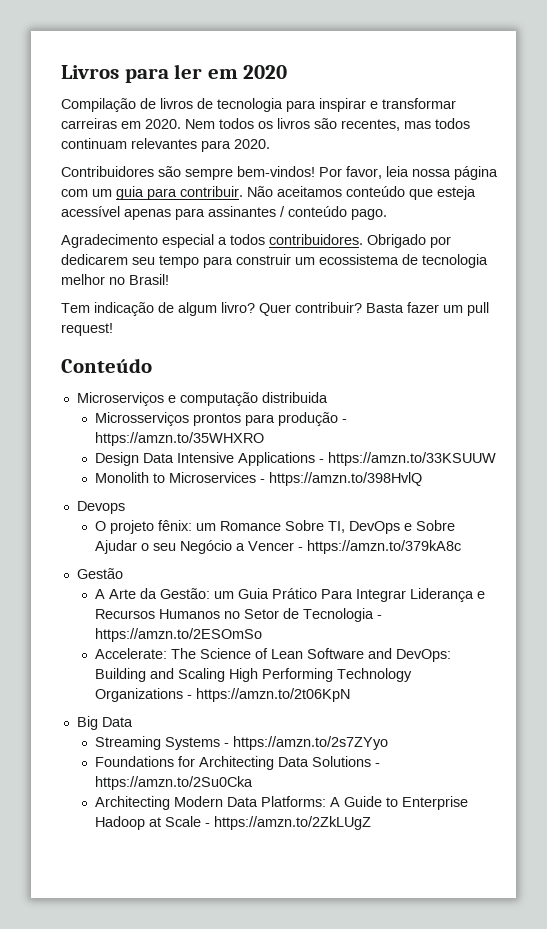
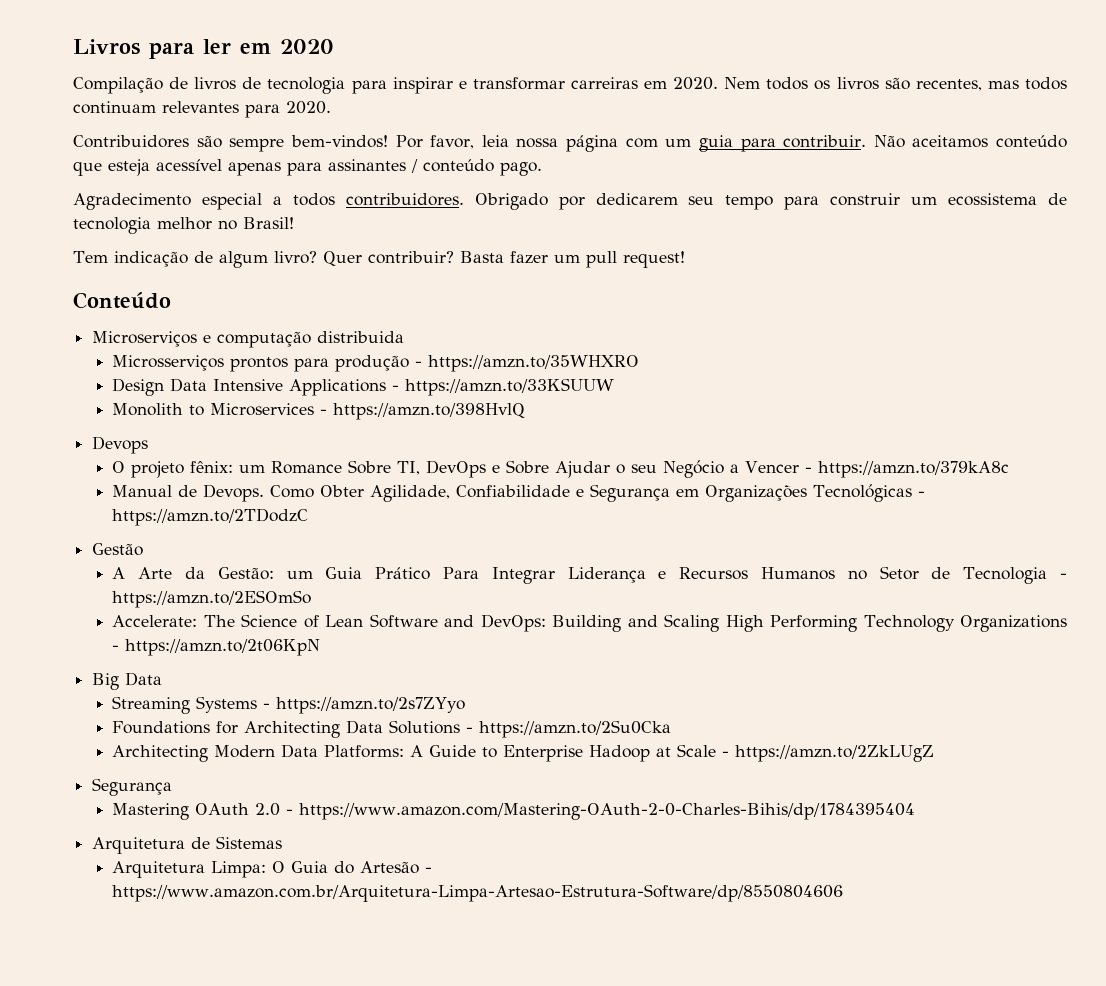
(462, 547) none -> [112,484,926,502] [112,508,309,526] // Manual de Devops. Como Obter Agilidade, Confiabilidade e Segurança em Organizações Tecnológicas - https://amzn.to/2TDodzC
(372, 823) none -> [92,778,173,796] [112,803,916,820] [92,836,283,854] [112,861,433,878] [112,884,844,902] // Segurança // Mastering OAuth 2.0 - https://www.amazon.com/Mastering-OAuth-2-0-Charles-Bihis/dp/1784395404 // Arquitetura de Sistemas // Arquitetura Limpa: O Guia do Artesão - https://www.amazon.com.br/Arquitetura-Limpa-Artesao-Estrutura-Software/dp/8550804606

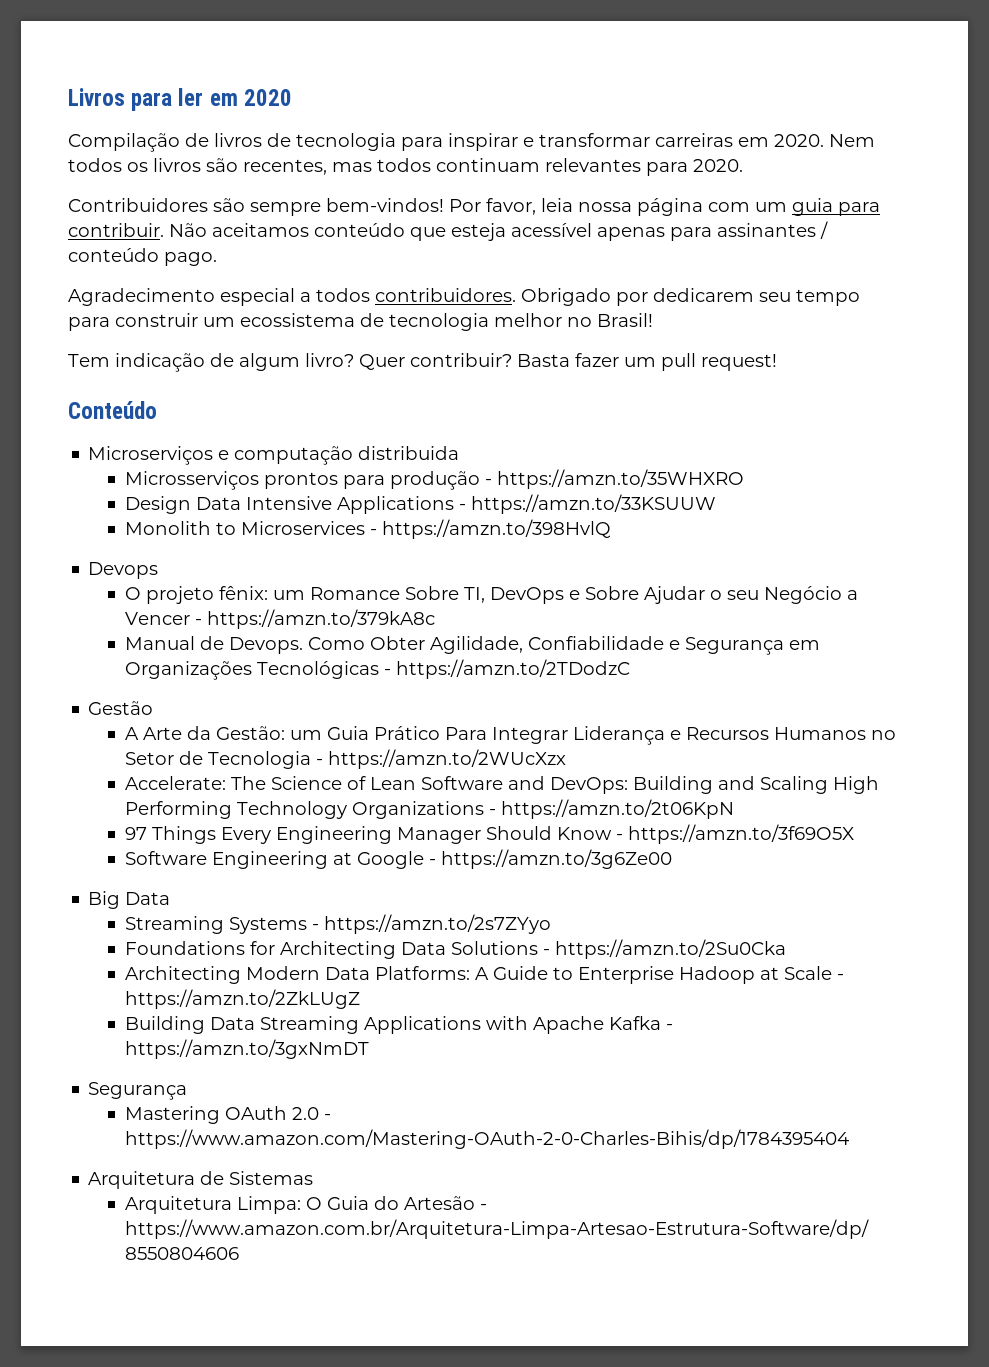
[112,590,312,608] https://amzn.to/2ESOmSo -> [327,749,566,769] https://amzn.to/2WUcXzx
(321, 647) none -> [124,824,854,844] [124,849,672,869] // 97 Things Every Engineering Manager Should Know - https://amzn.to/3f69O5X // Software Engineering at Google - https://amzn.to/3g6Ze00
(935, 753) none -> [124,1016,673,1034] [124,1039,369,1059] // Building Data Streaming Applications with Apache Kafka - https://amzn.to/3gxNmDT

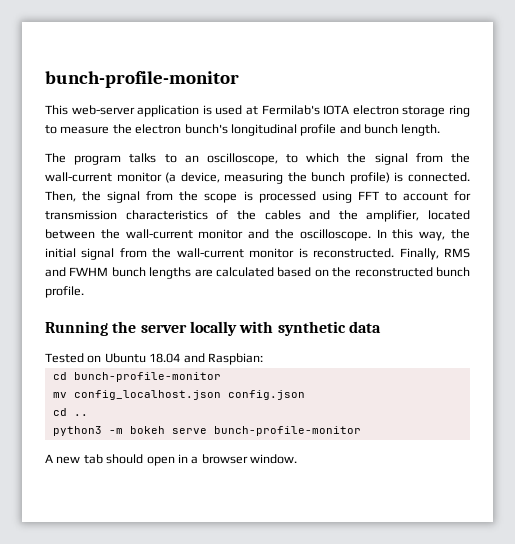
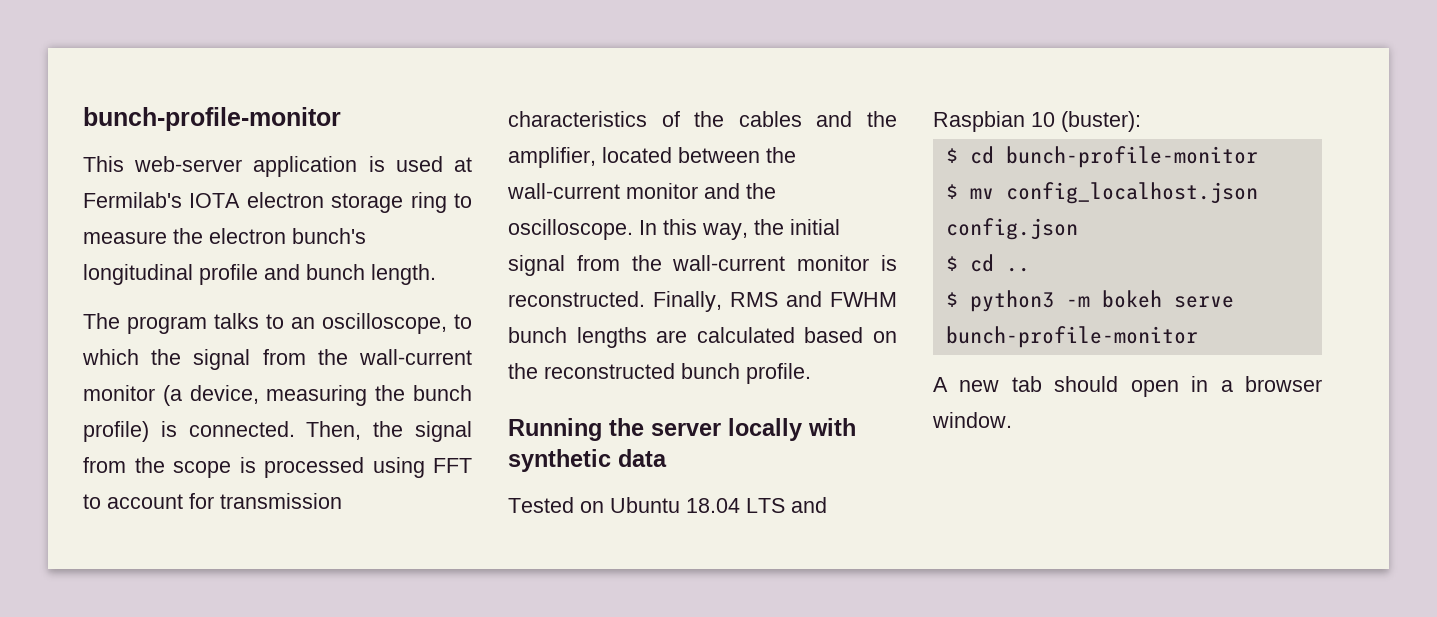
[183,353,263,365] and Raspbian: // -> [746,497,827,513] [933,111,1141,132] [945,148,958,163] LTS and Raspbian 10 (buster): // $
(221, 377) none -> [945,184,958,199] $
(305, 395) none -> [945,256,958,271] $
(88, 415) none -> [945,292,958,307] $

What needs to be done: Transcribe each line above exactly, pictures excluded.

Output below:
(462, 547) none -> [112,484,926,502] [112,508,309,526] // Manual de Devops. Como Obter Agilidade, Confiabilidade e Segurança em Organizações Tecnológicas - https://amzn.to/2TDodzC
(372, 823) none -> [92,778,173,796] [112,803,916,820] [92,836,283,854] [112,861,433,878] [112,884,844,902] // Segurança // Mastering OAuth 2.0 - https://www.amazon.com/Mastering-OAuth-2-0-Charles-Bihis/dp/1784395404 // Arquitetura de Sistemas // Arquitetura Limpa: O Guia do Artesão - https://www.amazon.com.br/Arquitetura-Limpa-Artesao-Estrutura-Software/dp/8550804606

[112,590,312,608] https://amzn.to/2ESOmSo -> [327,749,566,769] https://amzn.to/2WUcXzx
(321, 647) none -> [124,824,854,844] [124,849,672,869] // 97 Things Every Engineering Manager Should Know - https://amzn.to/3f69O5X // Software Engineering at Google - https://amzn.to/3g6Ze00
(935, 753) none -> [124,1016,673,1034] [124,1039,369,1059] // Building Data Streaming Applications with Apache Kafka - https://amzn.to/3gxNmDT

[183,353,263,365] and Raspbian: // -> [746,497,827,513] [933,111,1141,132] [945,148,958,163] LTS and Raspbian 10 (buster): // $
(221, 377) none -> [945,184,958,199] $
(305, 395) none -> [945,256,958,271] $
(88, 415) none -> [945,292,958,307] $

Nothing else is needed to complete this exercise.